*DATA IN THIS EXERCISE:*
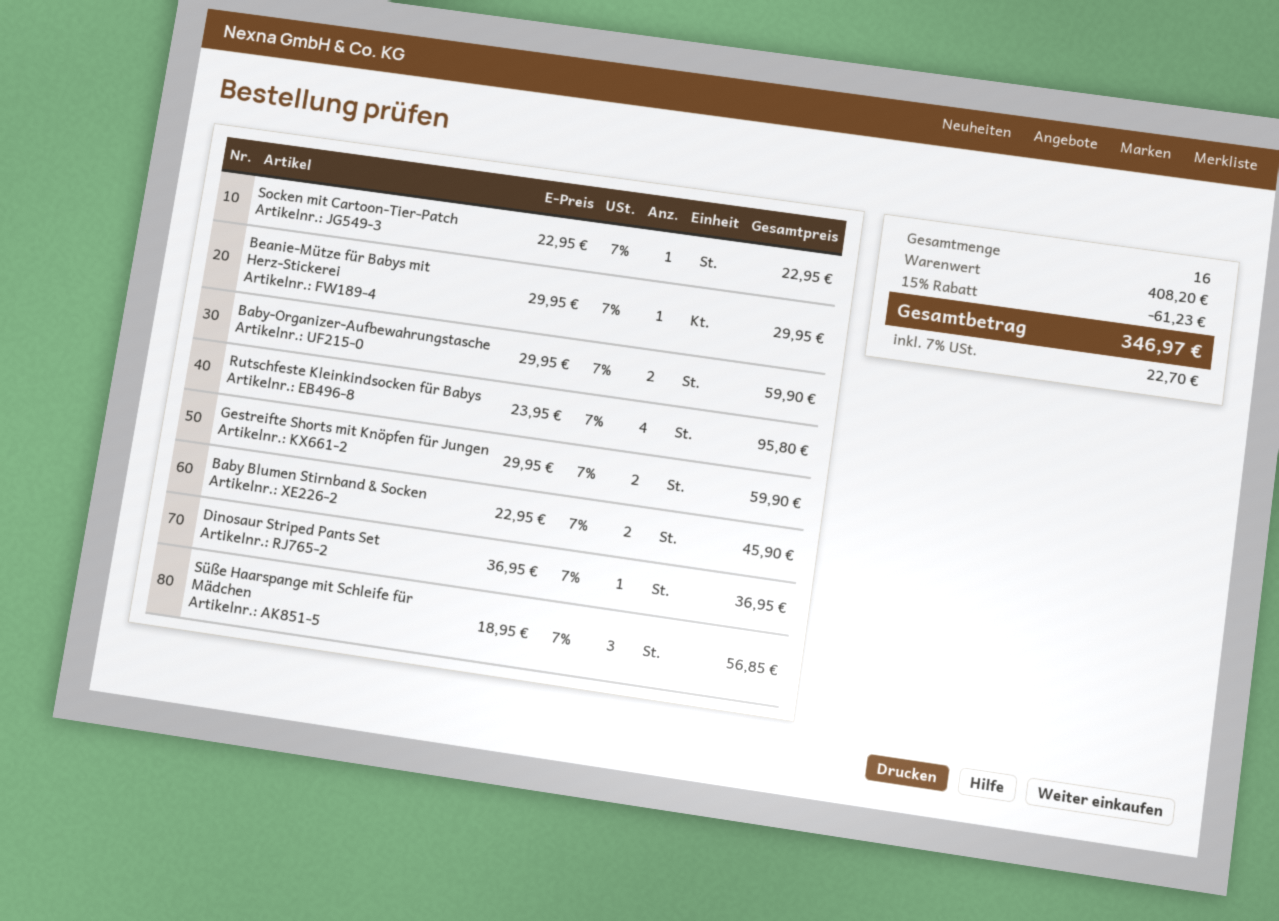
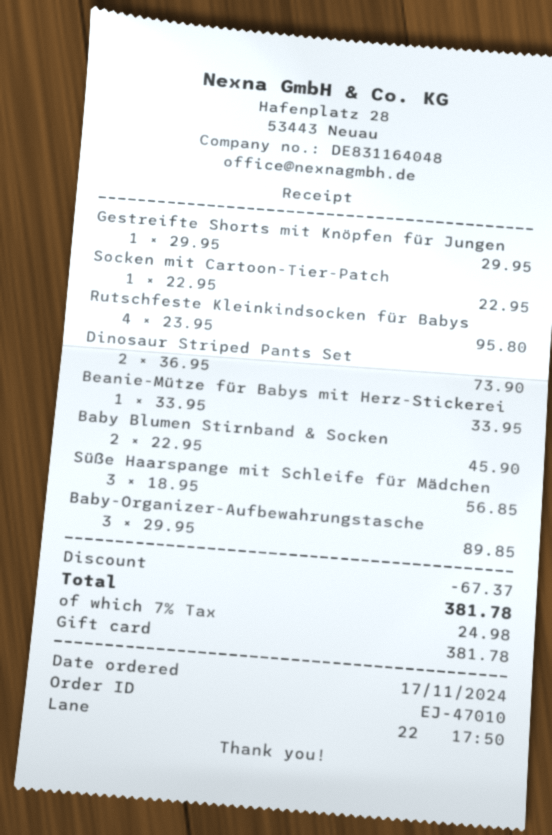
Beanie-Mütze für Babys mit Herz-Stickerei: 1 x 29.95 = 29.95 -> 1 x 33.95 = 33.95
Baby-Organizer-Aufbewahrungstasche: 2 x 29.95 = 59.90 -> 3 x 29.95 = 89.85
Gestreifte Shorts mit Knöpfen für Jungen: 2 x 29.95 = 59.90 -> 1 x 29.95 = 29.95
Dinosaur Striped Pants Set: 1 x 36.95 = 36.95 -> 2 x 36.95 = 73.90
discount: 61.23 -> 67.37
tax: 7% = 22.70 -> 7% = 24.98
total: 346.97 -> 381.78

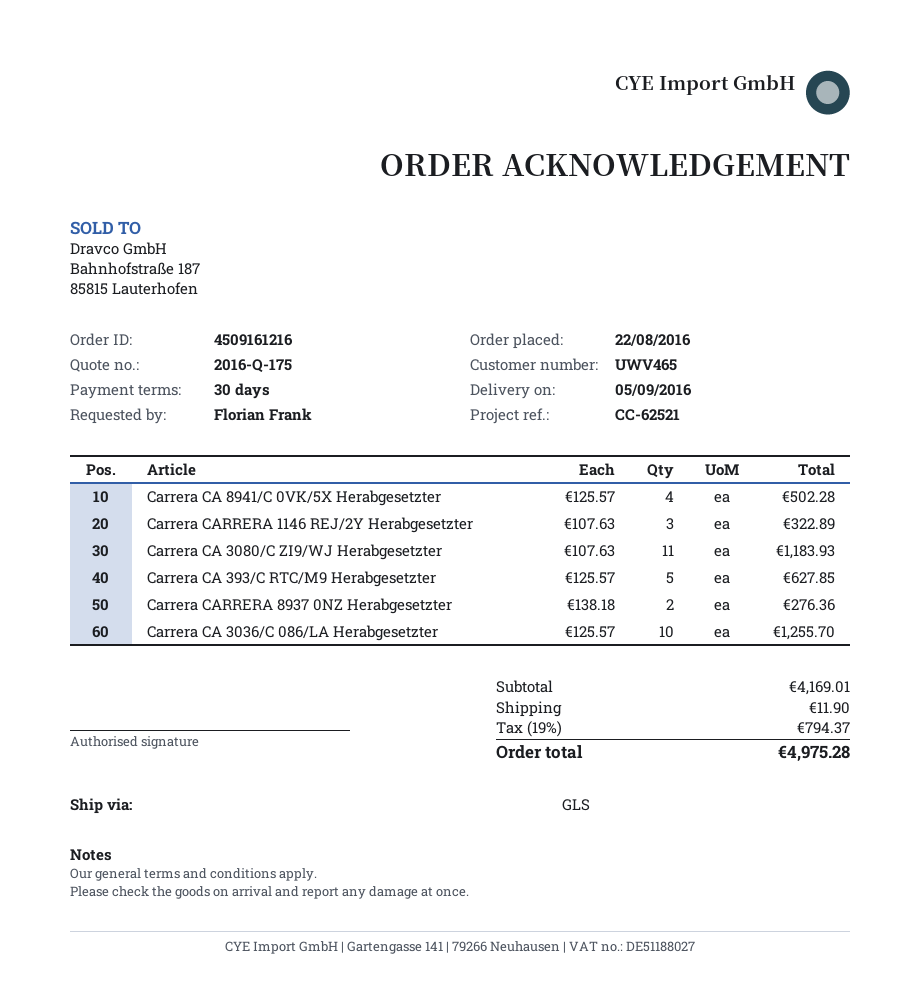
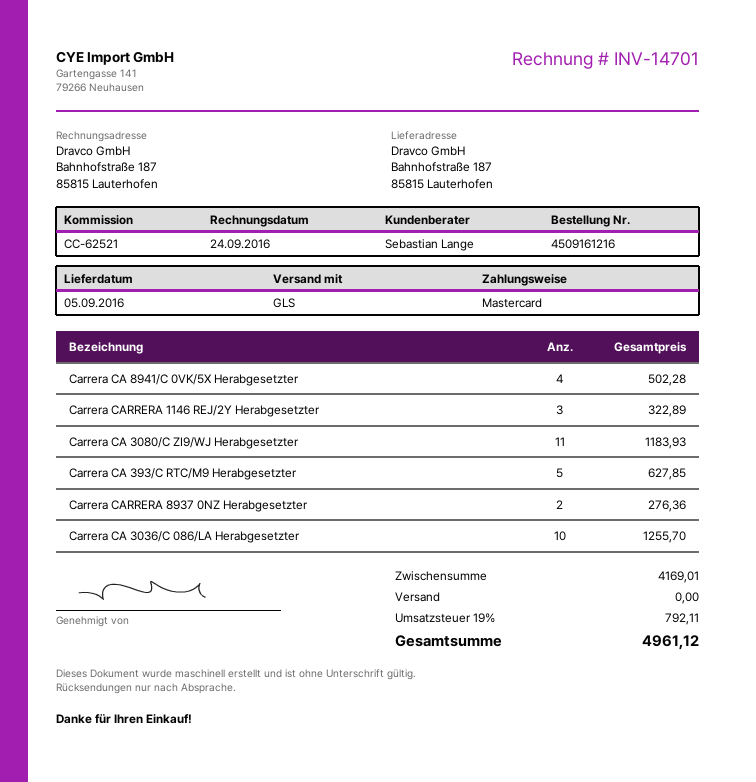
shipping: 11.90 -> 0.00
tax: 19% = 794.37 -> 19% = 792.11
total: 4975.28 -> 4961.12

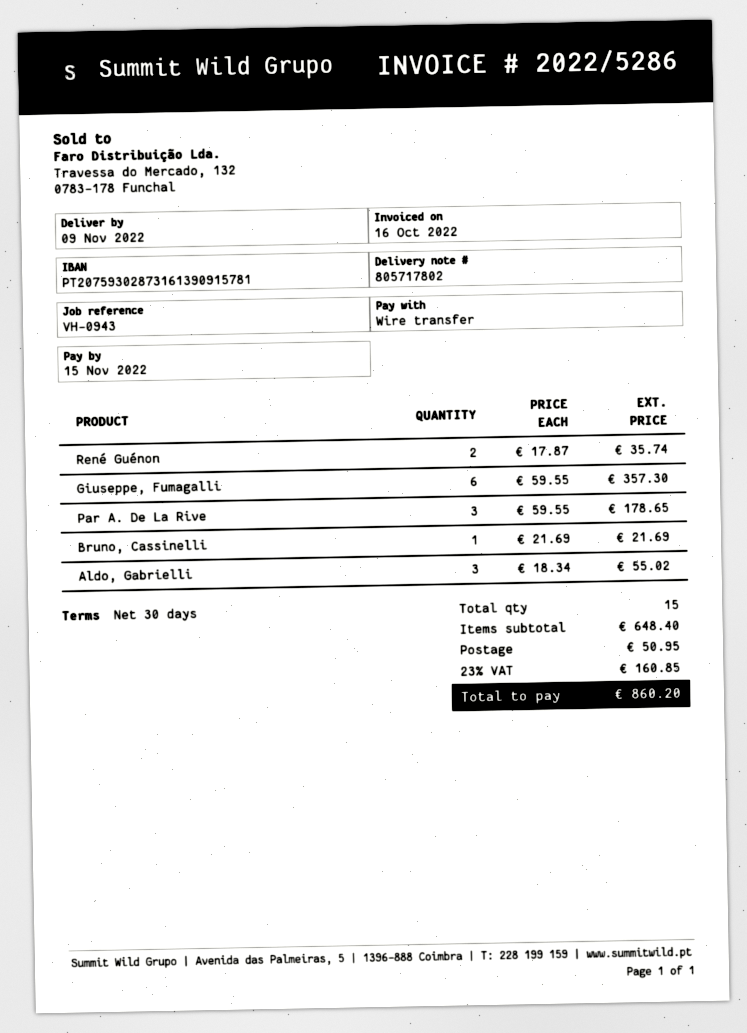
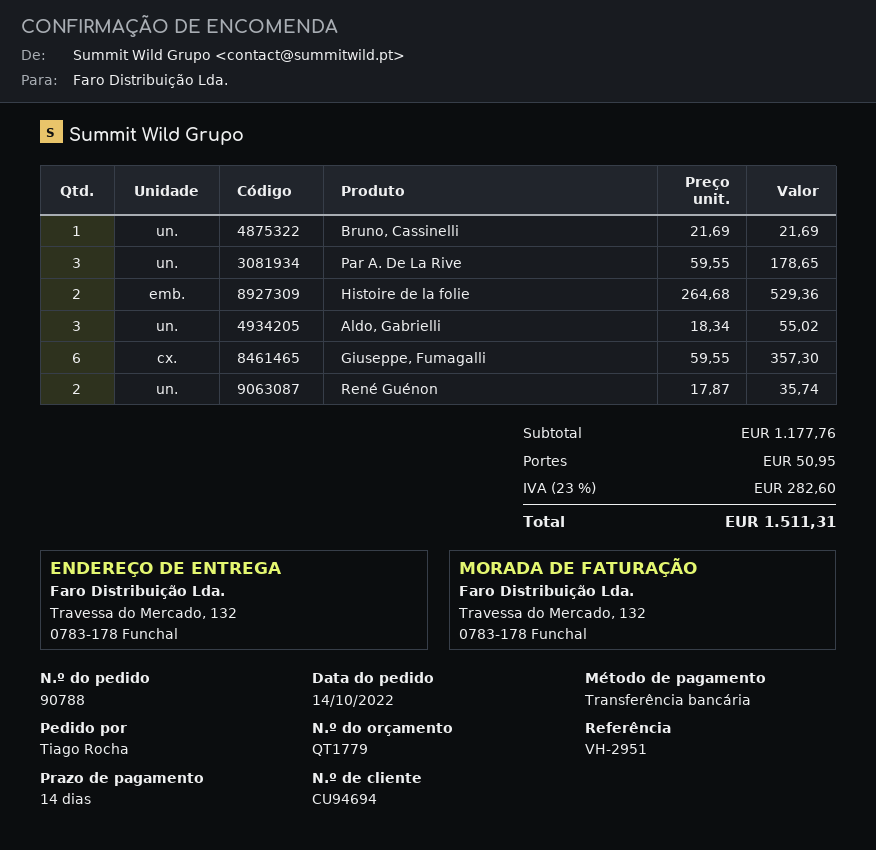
payment terms: 30 days -> 14 days
reference: VH-0943 -> VH-2951
Histoire de la folie: none -> 2 x 264.68 = 529.36
subtotal: 648.40 -> 1177.76
tax: 23% = 160.85 -> 23% = 282.60
total: 860.20 -> 1511.31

*WORK REQUIRED:* Starting with the line that contains "discount: 61.23 -> 67.37" and ending with the last line of the data above, transcribe exactly those lines and no others, without pictures.

*WRITTEN REPLY:*
discount: 61.23 -> 67.37
tax: 7% = 22.70 -> 7% = 24.98
total: 346.97 -> 381.78

shipping: 11.90 -> 0.00
tax: 19% = 794.37 -> 19% = 792.11
total: 4975.28 -> 4961.12

payment terms: 30 days -> 14 days
reference: VH-0943 -> VH-2951
Histoire de la folie: none -> 2 x 264.68 = 529.36
subtotal: 648.40 -> 1177.76
tax: 23% = 160.85 -> 23% = 282.60
total: 860.20 -> 1511.31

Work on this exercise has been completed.